→ **PROVIDED MATERIAL**:

Segment Open

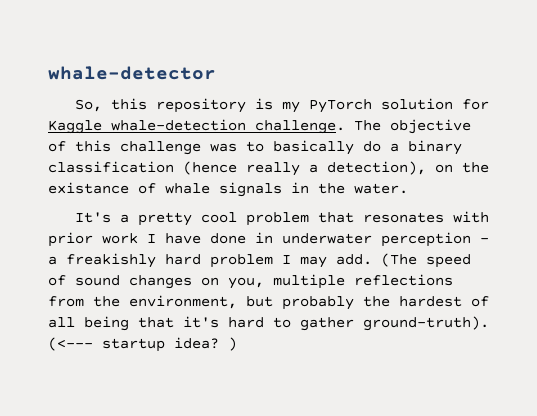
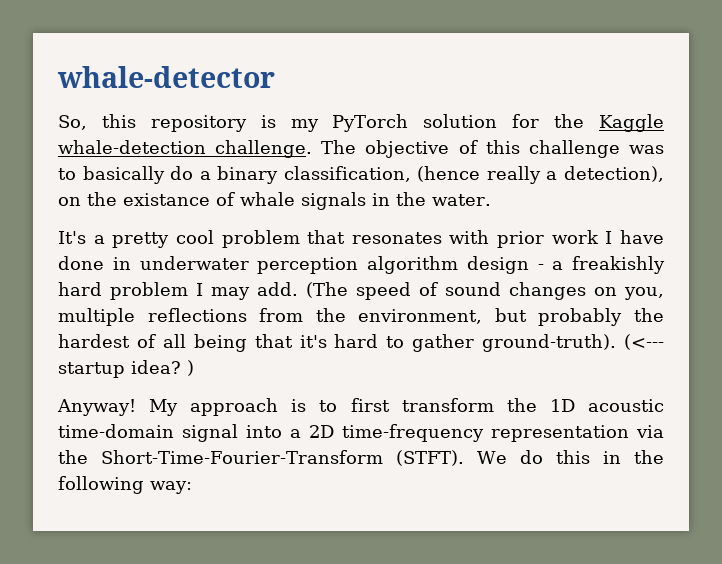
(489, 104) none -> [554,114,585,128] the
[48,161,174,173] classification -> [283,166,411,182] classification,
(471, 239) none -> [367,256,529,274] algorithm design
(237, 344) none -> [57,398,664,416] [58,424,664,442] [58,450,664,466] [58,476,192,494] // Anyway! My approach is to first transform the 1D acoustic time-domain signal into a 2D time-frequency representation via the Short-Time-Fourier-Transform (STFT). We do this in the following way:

Segment Closed
Segment Open

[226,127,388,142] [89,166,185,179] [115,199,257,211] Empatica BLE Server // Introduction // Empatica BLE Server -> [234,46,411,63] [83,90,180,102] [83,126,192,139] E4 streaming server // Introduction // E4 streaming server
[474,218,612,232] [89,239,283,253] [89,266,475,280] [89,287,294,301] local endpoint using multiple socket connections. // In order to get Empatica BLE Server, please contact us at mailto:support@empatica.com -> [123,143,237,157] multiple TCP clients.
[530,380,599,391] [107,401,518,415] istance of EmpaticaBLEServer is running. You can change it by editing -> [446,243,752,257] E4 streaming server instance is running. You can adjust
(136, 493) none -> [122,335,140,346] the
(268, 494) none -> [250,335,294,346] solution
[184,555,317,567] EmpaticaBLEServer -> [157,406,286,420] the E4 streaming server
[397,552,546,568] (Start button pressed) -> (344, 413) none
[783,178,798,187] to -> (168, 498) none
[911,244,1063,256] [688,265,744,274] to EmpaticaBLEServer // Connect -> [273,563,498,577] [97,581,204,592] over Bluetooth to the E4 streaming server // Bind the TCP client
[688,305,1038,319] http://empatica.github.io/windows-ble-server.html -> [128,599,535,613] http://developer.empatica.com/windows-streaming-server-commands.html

Segment Closed
Segment Open

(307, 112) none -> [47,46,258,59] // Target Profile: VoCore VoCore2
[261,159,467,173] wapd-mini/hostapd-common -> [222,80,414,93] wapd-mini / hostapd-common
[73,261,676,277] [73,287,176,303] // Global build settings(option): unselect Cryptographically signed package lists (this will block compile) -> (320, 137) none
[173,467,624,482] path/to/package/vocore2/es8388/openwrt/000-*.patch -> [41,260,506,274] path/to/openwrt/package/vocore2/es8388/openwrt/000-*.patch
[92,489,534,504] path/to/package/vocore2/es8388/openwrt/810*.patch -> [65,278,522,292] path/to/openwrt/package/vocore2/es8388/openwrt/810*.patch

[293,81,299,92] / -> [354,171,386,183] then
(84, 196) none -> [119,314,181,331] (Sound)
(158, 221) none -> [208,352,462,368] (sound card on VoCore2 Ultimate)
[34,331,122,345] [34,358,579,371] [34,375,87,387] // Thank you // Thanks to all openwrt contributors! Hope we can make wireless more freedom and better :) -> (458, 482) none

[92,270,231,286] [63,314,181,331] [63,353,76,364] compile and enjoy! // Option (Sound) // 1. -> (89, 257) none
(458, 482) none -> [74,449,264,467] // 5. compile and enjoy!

Segment Closed

→ **THE TASK**:
In the records above, each line with the string "patch" should be copied.

→ **FINAL ANSWER**:
[173,467,624,482] path/to/package/vocore2/es8388/openwrt/000-*.patch -> [41,260,506,274] path/to/openwrt/package/vocore2/es8388/openwrt/000-*.patch
[92,489,534,504] path/to/package/vocore2/es8388/openwrt/810*.patch -> [65,278,522,292] path/to/openwrt/package/vocore2/es8388/openwrt/810*.patch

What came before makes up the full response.